» TASK PROMPT
In the entries below, which lines run from the one containing "dealer's ask price]</div>" to the one containing "a full explanation.</div>"? Copy exactly those lines, ends included, and no others.

--------------------------------

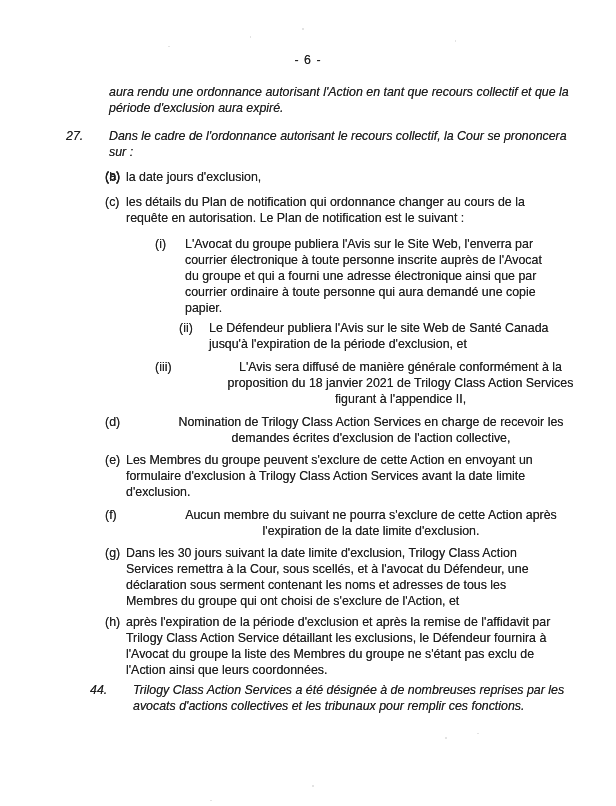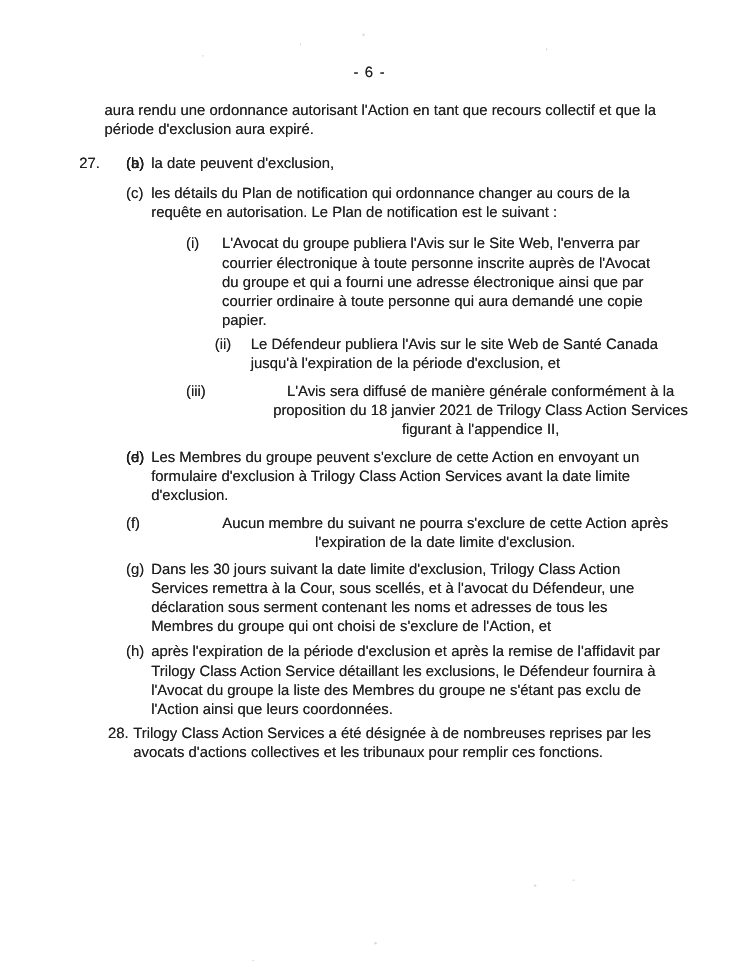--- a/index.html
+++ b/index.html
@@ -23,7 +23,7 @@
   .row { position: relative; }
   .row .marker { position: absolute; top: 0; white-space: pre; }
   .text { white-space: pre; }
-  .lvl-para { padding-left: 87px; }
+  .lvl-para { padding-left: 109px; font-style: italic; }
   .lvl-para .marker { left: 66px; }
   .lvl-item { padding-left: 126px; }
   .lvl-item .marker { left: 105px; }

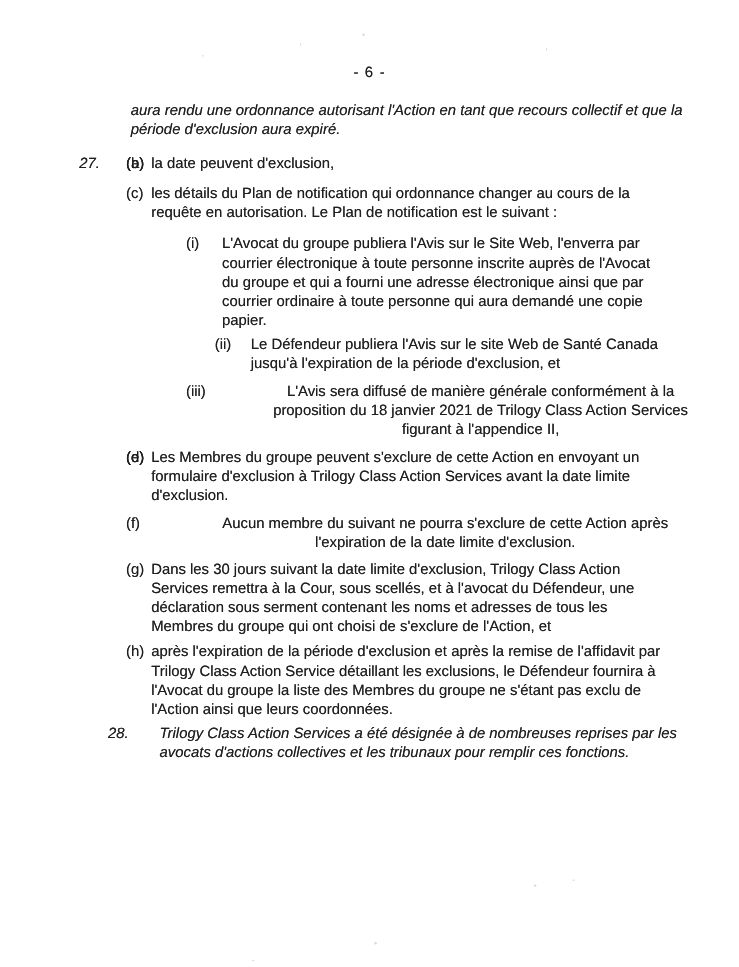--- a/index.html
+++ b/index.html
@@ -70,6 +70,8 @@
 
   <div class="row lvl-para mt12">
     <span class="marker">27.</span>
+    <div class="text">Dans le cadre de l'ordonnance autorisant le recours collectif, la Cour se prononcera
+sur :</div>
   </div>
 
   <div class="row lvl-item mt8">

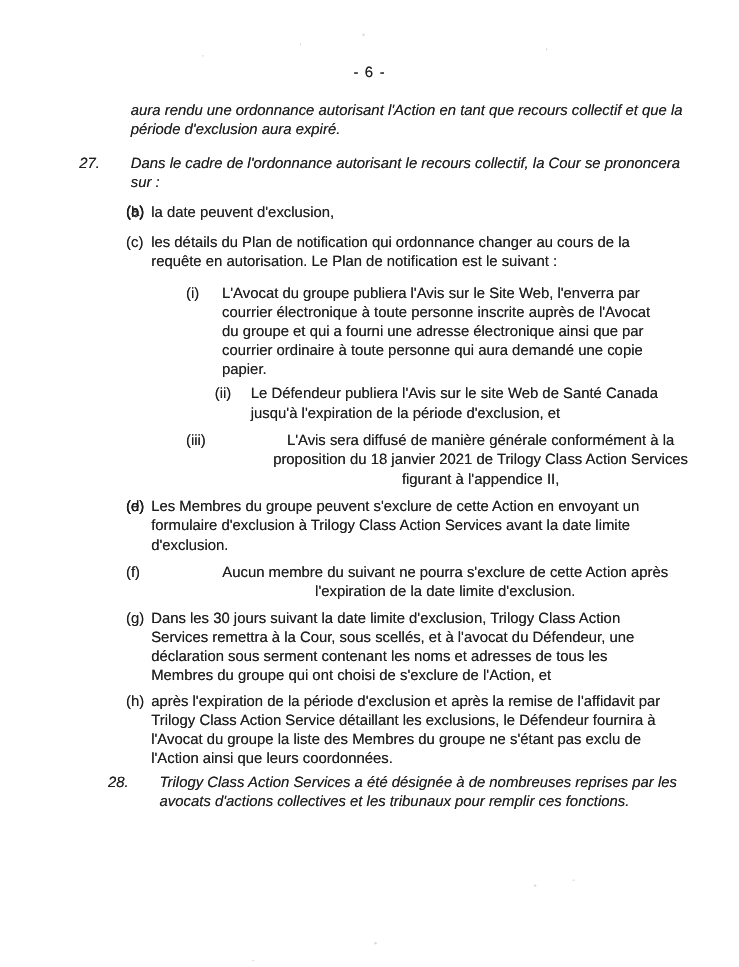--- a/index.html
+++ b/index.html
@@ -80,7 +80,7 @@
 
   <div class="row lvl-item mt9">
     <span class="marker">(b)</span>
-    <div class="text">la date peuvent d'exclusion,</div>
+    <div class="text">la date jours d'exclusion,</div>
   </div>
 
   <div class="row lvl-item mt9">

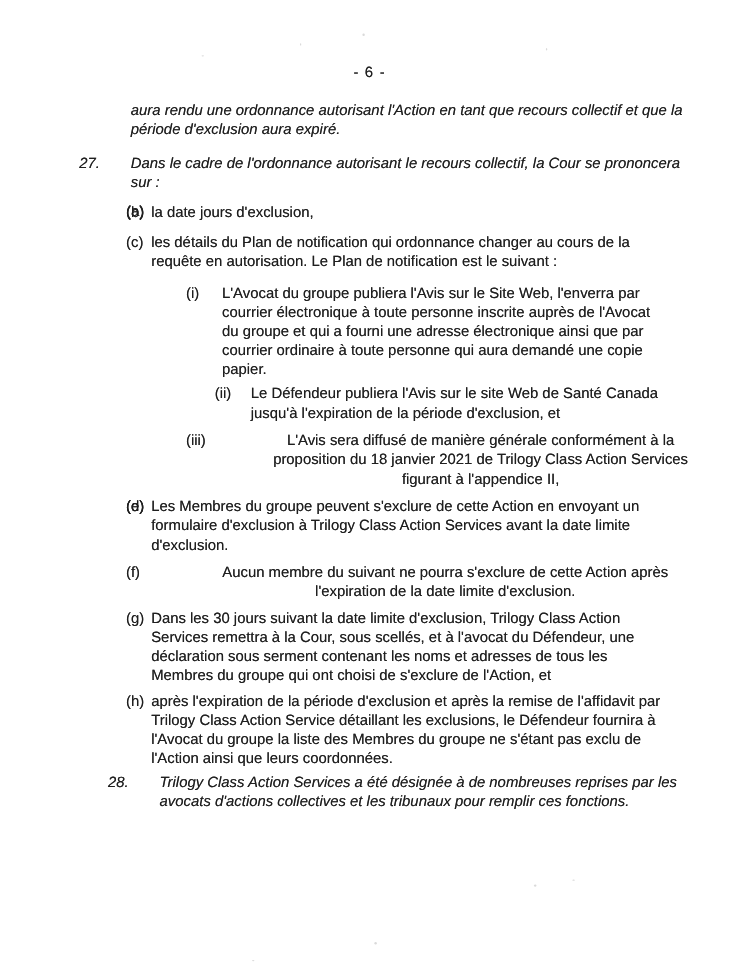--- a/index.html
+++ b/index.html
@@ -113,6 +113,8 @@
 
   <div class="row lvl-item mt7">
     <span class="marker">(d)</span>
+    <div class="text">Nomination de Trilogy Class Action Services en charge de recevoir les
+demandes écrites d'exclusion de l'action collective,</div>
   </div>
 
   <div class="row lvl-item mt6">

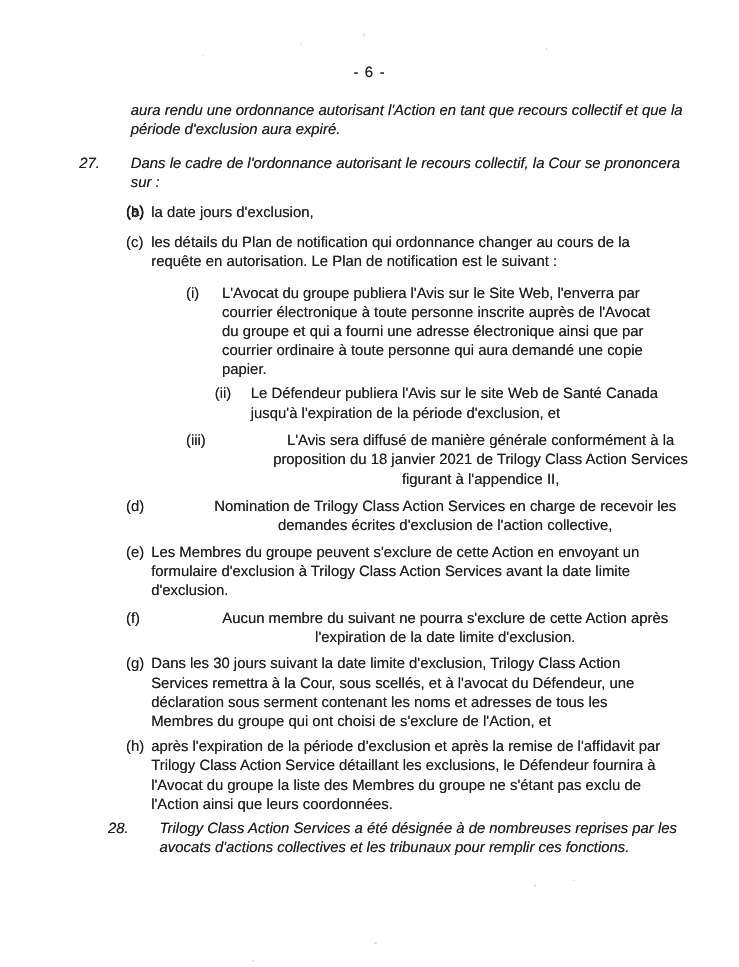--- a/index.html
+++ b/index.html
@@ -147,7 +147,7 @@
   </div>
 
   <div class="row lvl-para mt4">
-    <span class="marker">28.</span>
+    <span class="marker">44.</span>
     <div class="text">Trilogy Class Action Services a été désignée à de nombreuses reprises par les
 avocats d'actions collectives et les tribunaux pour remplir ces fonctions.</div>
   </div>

--------------------------------

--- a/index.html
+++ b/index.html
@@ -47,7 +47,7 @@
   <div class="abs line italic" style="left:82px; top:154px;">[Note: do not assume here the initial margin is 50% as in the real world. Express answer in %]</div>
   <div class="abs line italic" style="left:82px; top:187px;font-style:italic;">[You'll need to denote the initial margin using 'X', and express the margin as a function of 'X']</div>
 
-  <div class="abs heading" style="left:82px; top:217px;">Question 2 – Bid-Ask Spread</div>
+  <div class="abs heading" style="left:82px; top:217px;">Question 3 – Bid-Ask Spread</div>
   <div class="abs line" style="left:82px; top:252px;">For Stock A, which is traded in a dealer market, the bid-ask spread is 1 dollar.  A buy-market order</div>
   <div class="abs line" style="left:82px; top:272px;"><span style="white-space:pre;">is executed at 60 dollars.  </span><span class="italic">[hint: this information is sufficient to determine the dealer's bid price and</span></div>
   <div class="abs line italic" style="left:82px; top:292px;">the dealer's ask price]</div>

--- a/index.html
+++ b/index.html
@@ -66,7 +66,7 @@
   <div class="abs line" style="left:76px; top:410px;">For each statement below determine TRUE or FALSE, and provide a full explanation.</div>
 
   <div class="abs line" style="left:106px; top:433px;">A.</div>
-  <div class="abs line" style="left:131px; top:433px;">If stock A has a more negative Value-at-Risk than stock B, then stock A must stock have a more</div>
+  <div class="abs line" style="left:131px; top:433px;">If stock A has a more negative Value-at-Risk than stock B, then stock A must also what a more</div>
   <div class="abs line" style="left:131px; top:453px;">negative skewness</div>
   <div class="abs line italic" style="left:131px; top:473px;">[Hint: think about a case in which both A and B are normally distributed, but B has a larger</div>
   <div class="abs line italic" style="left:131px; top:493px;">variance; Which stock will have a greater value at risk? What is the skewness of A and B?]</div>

--------------------------------

» OUTPUT
   <div class="abs line italic" style="left:82px; top:292px;">the dealer's ask price]</div>

--- a/index.html
+++ b/index.html
@@ -66,7 +66,7 @@
   <div class="abs line" style="left:76px; top:410px;">For each statement below determine TRUE or FALSE, and provide a full explanation.</div>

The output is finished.